Then, as if on queue, Nature turns on the jets, delivering a magical Indian summer. The temperature rises, the skies stay blue and the late-maturing Syrah sprints to the finish line, providing winemakers like Sashi Moorman with the best of both worlds -- high sugars, superb physiological maturity AND electrifying acid backbones.
By all accounts (ask Steve Beckmen, Screaming Eagle's La Jonata or Pete Stolpman), the precious limestone hillsides of Ballard Canyon performed as never before in the summer of 2010. Stolpman would be showered with 92-95 point scores from Robert Parker's Wine Advocate and the far stingier Stephen Tanzer. Most remarkably, both winemaker Sashi Moorman's top Syrahs -- the "Hilltops" and old-vine "Originals" -- and his breathtaking Roussanne (made from grafts drawn from the old vines at Beaucastel) shined as never before. Moorman called it THE vintage of his brilliant career. Neither Parker, Tanzer nor WineAccess would take issue with his claim.

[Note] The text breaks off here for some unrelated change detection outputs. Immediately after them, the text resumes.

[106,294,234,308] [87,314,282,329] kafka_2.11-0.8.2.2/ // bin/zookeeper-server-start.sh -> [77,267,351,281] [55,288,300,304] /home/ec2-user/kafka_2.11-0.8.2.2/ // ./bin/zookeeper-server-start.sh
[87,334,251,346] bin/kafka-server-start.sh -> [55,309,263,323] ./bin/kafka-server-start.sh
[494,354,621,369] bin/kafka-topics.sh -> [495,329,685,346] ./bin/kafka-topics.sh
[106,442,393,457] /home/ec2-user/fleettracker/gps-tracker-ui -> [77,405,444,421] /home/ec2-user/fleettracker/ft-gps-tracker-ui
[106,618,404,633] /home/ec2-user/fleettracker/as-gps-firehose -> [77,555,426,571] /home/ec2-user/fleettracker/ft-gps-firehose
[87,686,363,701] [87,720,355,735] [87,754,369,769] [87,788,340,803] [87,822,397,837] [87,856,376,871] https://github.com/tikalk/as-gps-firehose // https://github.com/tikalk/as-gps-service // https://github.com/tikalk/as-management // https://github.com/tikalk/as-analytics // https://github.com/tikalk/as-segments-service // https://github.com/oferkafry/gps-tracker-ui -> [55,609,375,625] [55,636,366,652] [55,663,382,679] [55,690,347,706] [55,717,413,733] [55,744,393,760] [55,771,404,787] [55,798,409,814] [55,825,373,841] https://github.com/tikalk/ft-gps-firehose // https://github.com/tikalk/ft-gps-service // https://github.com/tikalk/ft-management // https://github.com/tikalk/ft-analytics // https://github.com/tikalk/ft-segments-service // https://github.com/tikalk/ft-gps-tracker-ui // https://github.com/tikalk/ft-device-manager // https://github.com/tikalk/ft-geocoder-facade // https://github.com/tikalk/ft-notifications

Some of you were offered each of these wines last year. Our allocations were small, trimmed back by a combination of the high scores and the re-awakening wholesale tier (Pete Stolpman told us that New York suddenly took off with every big name restaurant from Le Bernardin, Daniel, Per Se and Union Square Cafe jumping on the 2010 Stolpman bandwagon!). The "Hilltops," "Originals" and "L'Avion" disappeared quickly. Just a half-dozen cases of each were held back, as is our practice, set aside for breakage, Topoffs, and special requests. Between 54 and 64 bottles of each are still in the warehouse, all of which brings us to this morning and the rare case of 1%.
Pete, we tried. Check your inbox and your voicemail. We called. We emailed. We texted. Typically, you respond in minutes. This time, not at all. We hope you're sunning yourself at the base of the Grand Canyon, white water rafting down the Colorado. In any case, wherever you are, it's not like we didn't do our best.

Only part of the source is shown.